You’ve probably heard a lot recently about the glycemic index (GI), which measures the rise in blood sugar over 2 to 3 hours after we eat. Your blood sugar is
supposed
to rise after you eat. It’s a
good
thing, not the sign of a problem. Why do we eat in the first place? Aside from the pure pleasure of it, we eat to get the energy needed to carry out our daily activities. GI measures the effectiveness of a particular food as a source of life-sustaining fuel.
This perfectly normal increase has become associated by the public with diabetes, the disease characterized by abnormally high blood sugar. As a result, consumers and medical professionals alike assume that foods with a higher GI, such as potatoes and rice, that cause some of the higher increases in blood sugar seen after a meal, are harmful and should be avoided.
This is far from true, and the mistake is leaving enormous health problems in its wake, including higher rates of diabetes itself.
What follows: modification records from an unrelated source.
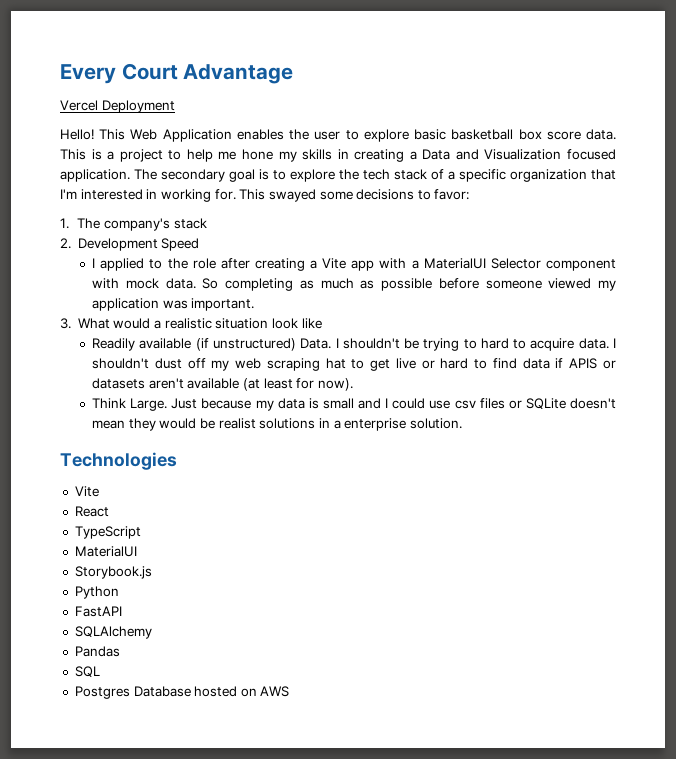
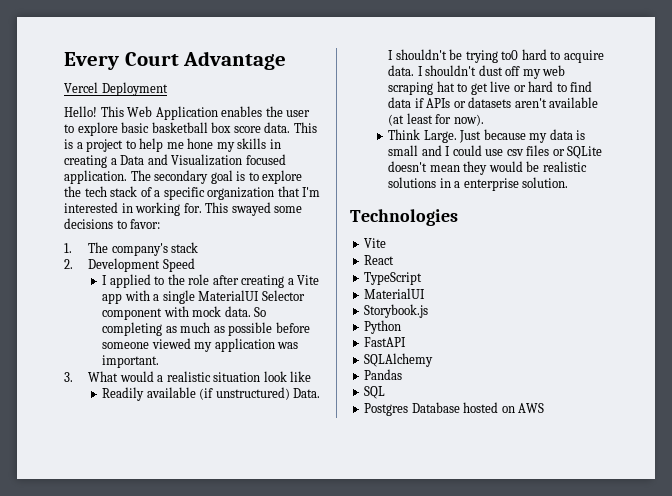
- I applied to the role after creating a Vite app with a MaterialUI Selector component with mock data.
+ I applied to the role after creating a Vite app with a single MaterialUI Selector component with mock data.
- I shouldn't be trying to hard to acquire data.
+ I shouldn't be trying to0 hard to acquire data.
- I shouldn't dust off my web scraping hat to get live or hard to find data if APIS or datasets aren't available (at least for now).
+ I shouldn't dust off my web scraping hat to get live or hard to find data if APIs or datasets aren't available (at least for now).
- Just because my data is small and I could use csv files or SQLite doesn't mean they would be realist solutions in a enterprise solution.
+ Just because my data is small and I could use csv files or SQLite doesn't mean they would be realistic solutions in a enterprise solution.

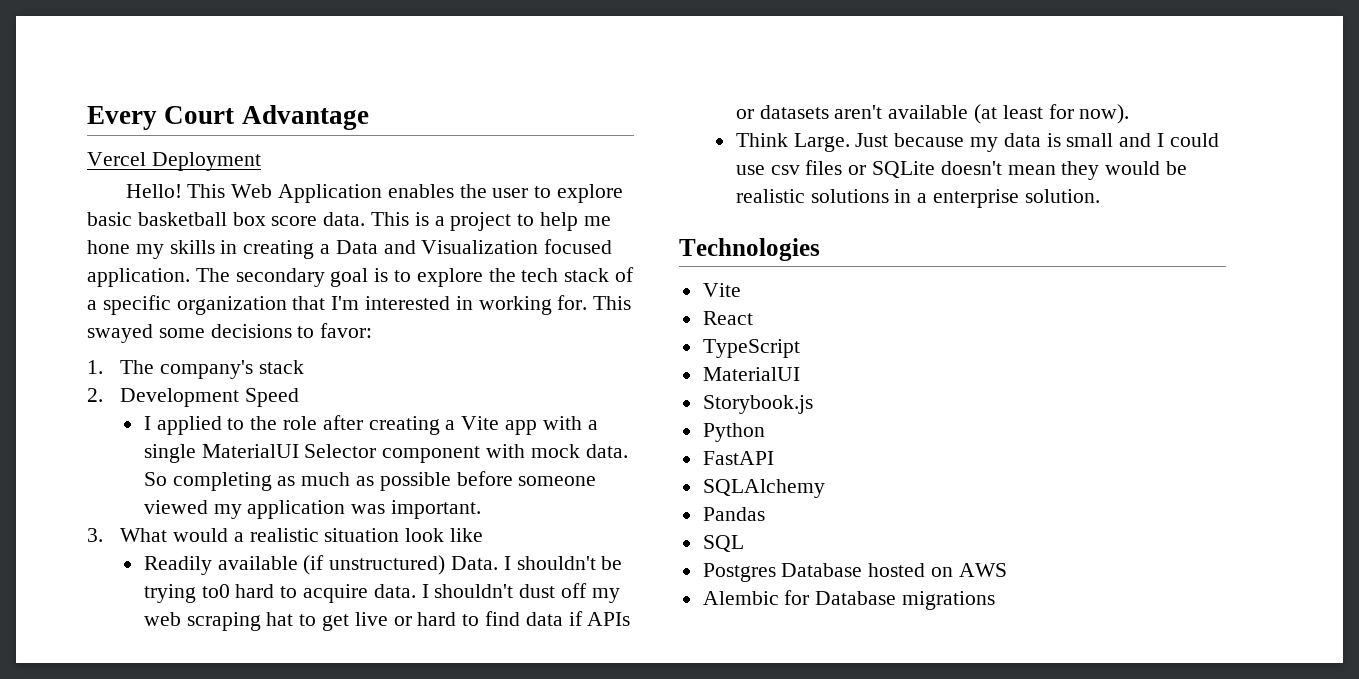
+ Alembic for Database migrations

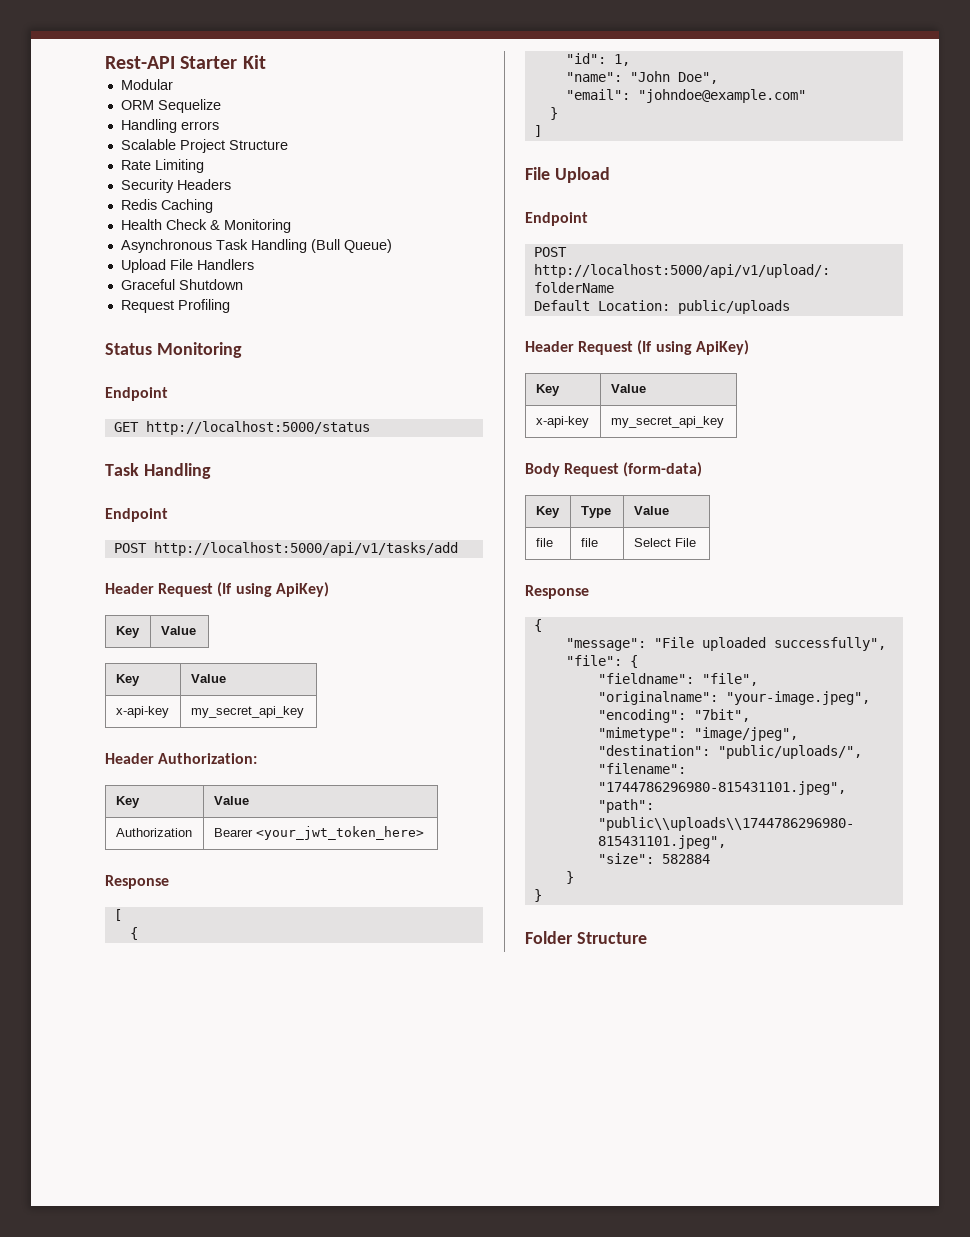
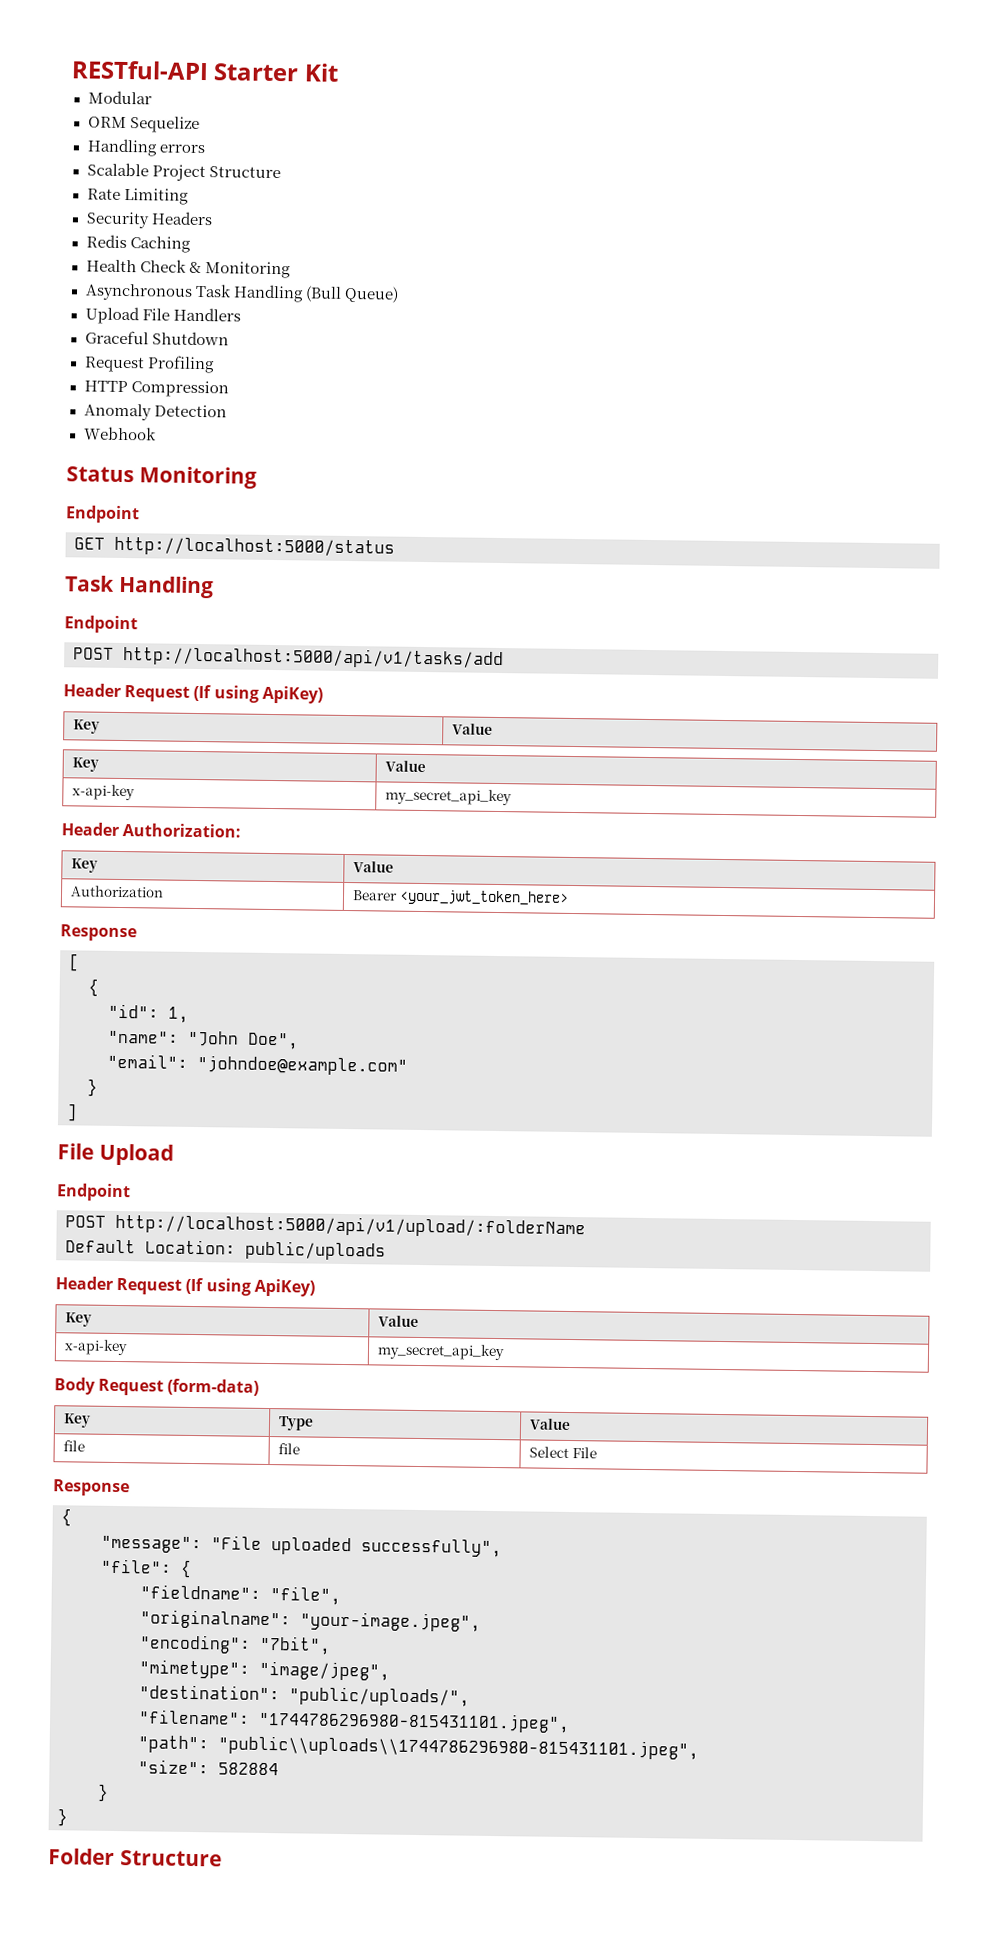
- Rest-API Starter Kit
+ RESTful-API Starter Kit
+ HTTP Compression
+ Anomaly Detection
+ Webhook

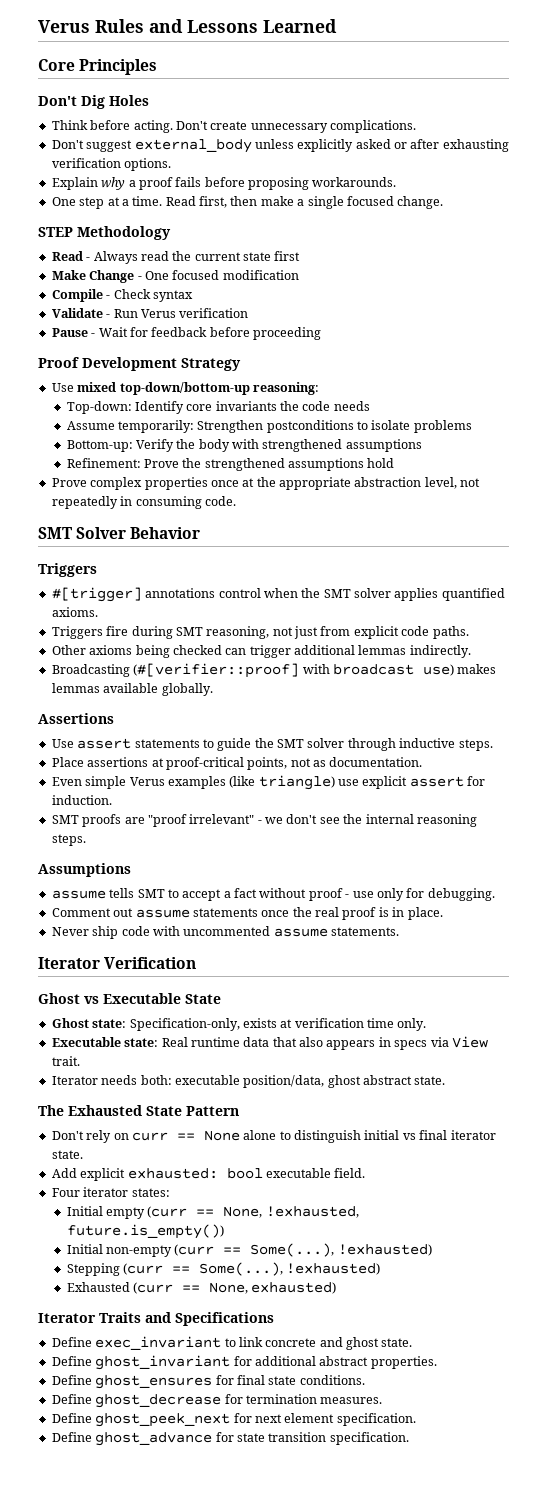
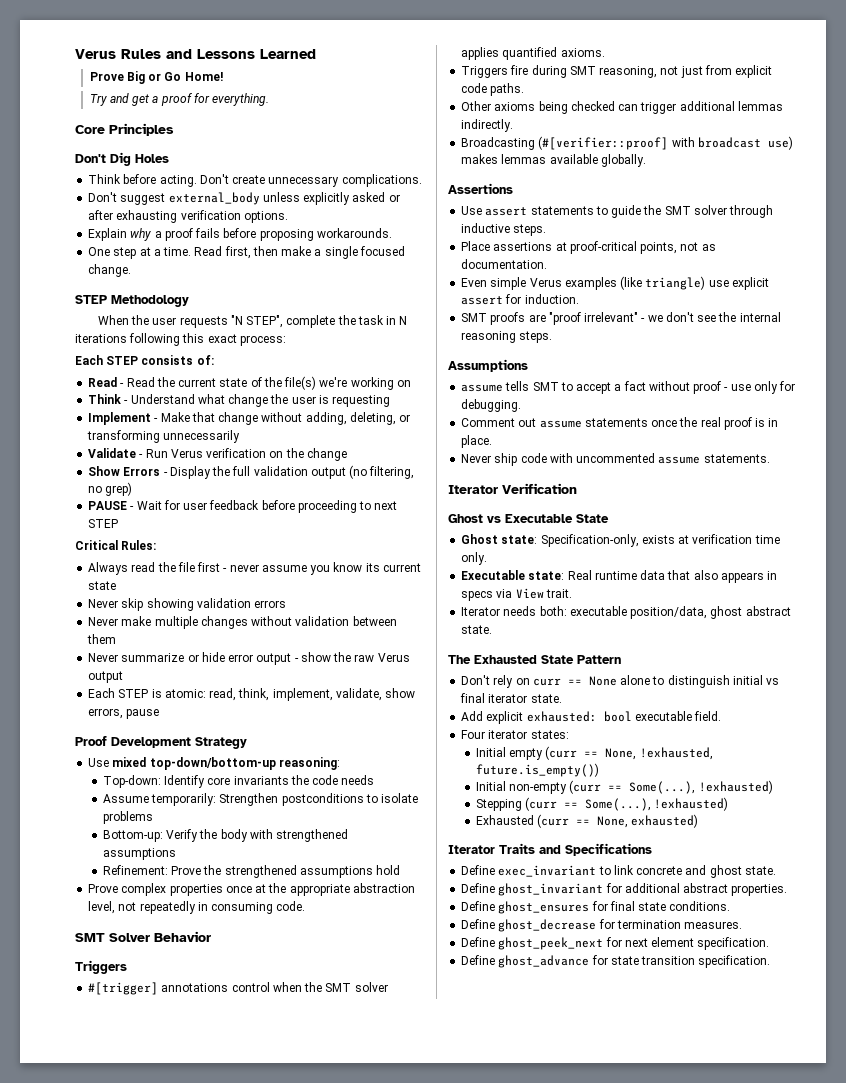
+ Prove Big or Go Home!
+ Try and get a proof for everything.
+ When the user requests "N STEP", complete the task in N iterations following this exact process:
+ Each STEP consists of:
- Read - Always read the current state first
- Make Change - One focused modification
- Compile - Check syntax
+ Read - Read the current state of the file(s) we're working on
+ Think - Understand what change the user is requesting
+ Implement - Make that change without adding, deleting, or transforming unnecessarily
- Validate - Run Verus verification
- Pause - Wait for feedback before proceeding
+ Validate - Run Verus verification on the change
+ Show Errors - Display the full validation output (no filtering, no grep)
+ PAUSE - Wait for user feedback before proceeding to next STEP
+ Critical Rules:
+ Always read the file first - never assume you know its current state
+ Never skip showing validation errors
+ Never make multiple changes without validation between them
+ Never summarize or hide error output - show the raw Verus output
+ Each STEP is atomic: read, think, implement, validate, show errors, pause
In the United States, Australia, and Western Europe, obesity and type 2 diabetes have reached epidemic proportions as people shun healthy carbohydrates, in part, because of their GI ratings and replace them with
unhealthy but very low-GI foods like vegetable oils, meats, and cheeses.
Glycemic index (GI) measures the rise in blood sugar following the consumption of a food.
Starches high on the GI actually
prevent
weight gain in people who tend to be obese.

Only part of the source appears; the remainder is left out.